Btw I've seen setups with gossip port going thru nginx (stream) and what not, not sure how well.

burdges commented 10 months ago

I donno how we'd use bitswap, but if we want to see how fast availability can go, then we could try libtorrent on a testnet sometime. It'd be a lot of work to do this securely, but maybe interesting regardless.

Anyways I asked this: https://security.stackexchange.com/questions/271968/hardened-bittorrent-dos-vulnerabilities

altonen commented 10 months ago

I agree that it would be interesting to try libtorrent and see what kind of improvements we'd get out of it. Hopefully some time next year.

tomaka commented 10 months ago

Anyways I asked this: https://security.stackexchange.com/questions/271968/hardened-bittorrent-dos-vulnerabilities

I don't understand the purpose of your question.
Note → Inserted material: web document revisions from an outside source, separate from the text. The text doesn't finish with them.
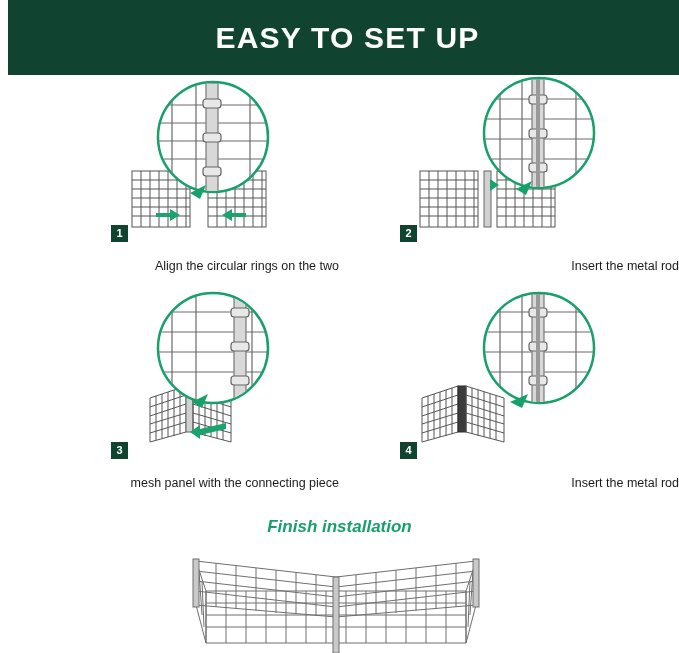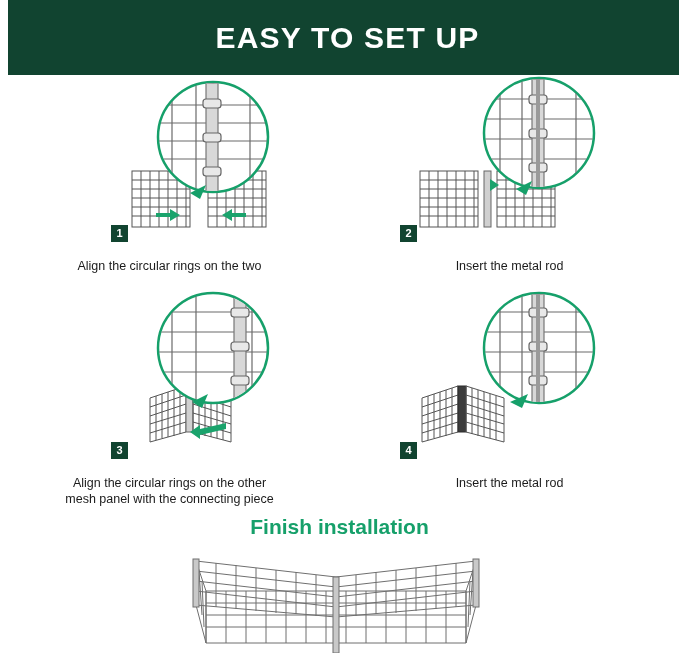"Align the circular rings on" .caption { text-align: center -> right }
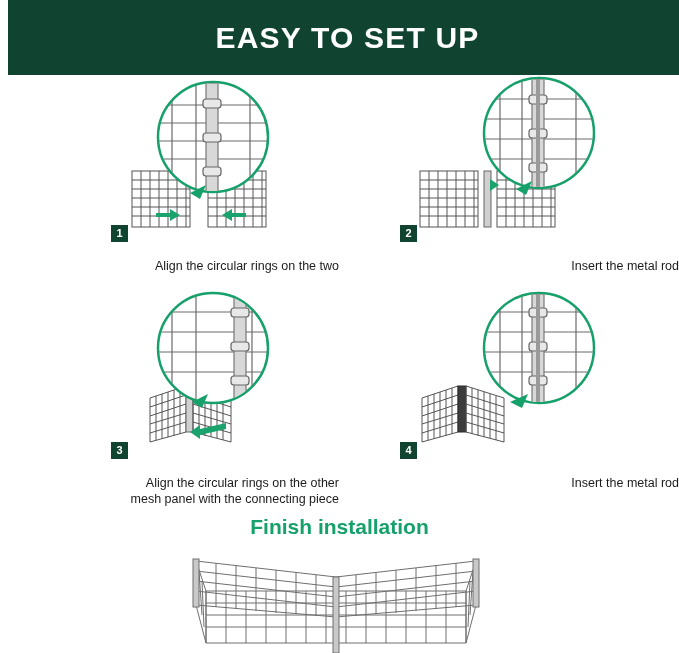"Align the circular rings on the other" div { html: <div>Align the circular rings on the other</div> -> none }
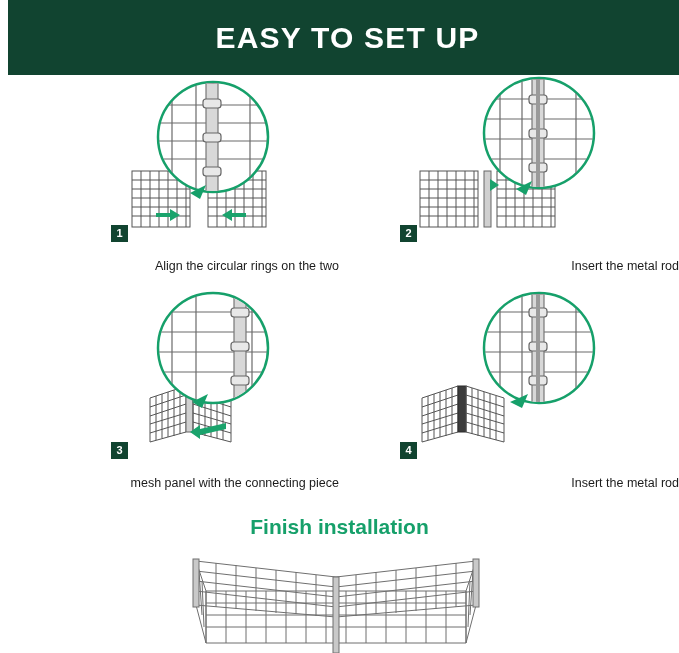"Finish installation" .finish-green { font-size: 21px -> 17px; font-style: none -> italic }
To me, the entire point of using bitswap or bittorent is compatibility with existing IPFS/Bittorent clients. If compatibility with existing software isn't required, then we're much better off using our own protocol rather than modify something existing.

burdges commented 10 months ago

we're much better off using our own protocol rather than modify something existing.

Arvid Nordberg's libtorrent is famous for being extremely fast. libp2p has a fairly poor reputation, no?

I didn't say we should switch, or even that we do this securely, or that doing this should be high priority, but doing this insecurely for a benchmark is a reasonable experiment that sets our performance goals.

My question was about how hard it is to do this securely, not immediately relevant. but interesting.

tomaka commented 10 months ago

libp2p has a fairly poor reputation, no?

That's a complicated question. We've had performance issues in the Substrate networking but that were due to Substrate-specific issues. We've had performance issues due to TCP slow start, which indeed could be solved by uTP, but it's not fair to attribute this to libp2p itself. There's an unnecessary round trip in the libp2p protocol when using TCP+Noise, but it's not there when using WebRTC and QUIC.

In terms of software, I feel like introducing a completely new library in the tech stack adds a lot of complexity (which Substrate is already packed with), and while it works as a short term hack in the long term it would be a better idea to instead improve libp2p.

altonen commented 10 months ago

We've had quite a bit of problems lately with libp2p. Both in terms of CPU usage which hinder the ability to scale the number of validators and parachains and also with these libp2p upgrades. Firstly they take a lot of effort to make, review and test and I feel like it's for little benefit because libp2p more or less works but if we don't keep up with their release schedule, the next upgrade we have to do is very painful.

In fact, latest release broke both Kademlia and syncing for us and we had to revert and probably have to get back upgrading sooner or later again. This is a lot of work that I would rather allocate somewhere else, such as even testing how well libtorrent would work, even if we find it unsuitable for whatever reason.

I agree with the point that adding a new library will add complexity but if in testing we find it so good that it would be stupid not to use it, I think we're able to manage the complexity of the additional library with abstractions. Not easy, but doable.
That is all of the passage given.